• ACTION ITEM: Where the string "deeper" appears in a line of the material below, copy that line.
################
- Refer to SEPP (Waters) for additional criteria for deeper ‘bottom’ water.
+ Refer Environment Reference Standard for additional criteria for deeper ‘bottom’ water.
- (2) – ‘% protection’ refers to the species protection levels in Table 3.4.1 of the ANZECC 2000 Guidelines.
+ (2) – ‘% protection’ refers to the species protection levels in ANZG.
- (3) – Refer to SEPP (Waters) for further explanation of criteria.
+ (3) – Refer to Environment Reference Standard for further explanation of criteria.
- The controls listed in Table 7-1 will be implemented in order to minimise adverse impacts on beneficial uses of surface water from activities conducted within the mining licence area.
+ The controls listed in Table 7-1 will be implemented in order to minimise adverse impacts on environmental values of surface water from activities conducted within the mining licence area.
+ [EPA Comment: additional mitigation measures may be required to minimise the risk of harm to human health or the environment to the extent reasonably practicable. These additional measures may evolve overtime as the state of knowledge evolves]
################
• RESPONSE:
- Refer to SEPP (Waters) for additional criteria for deeper ‘bottom’ water.
+ Refer Environment Reference Standard for additional criteria for deeper ‘bottom’ water.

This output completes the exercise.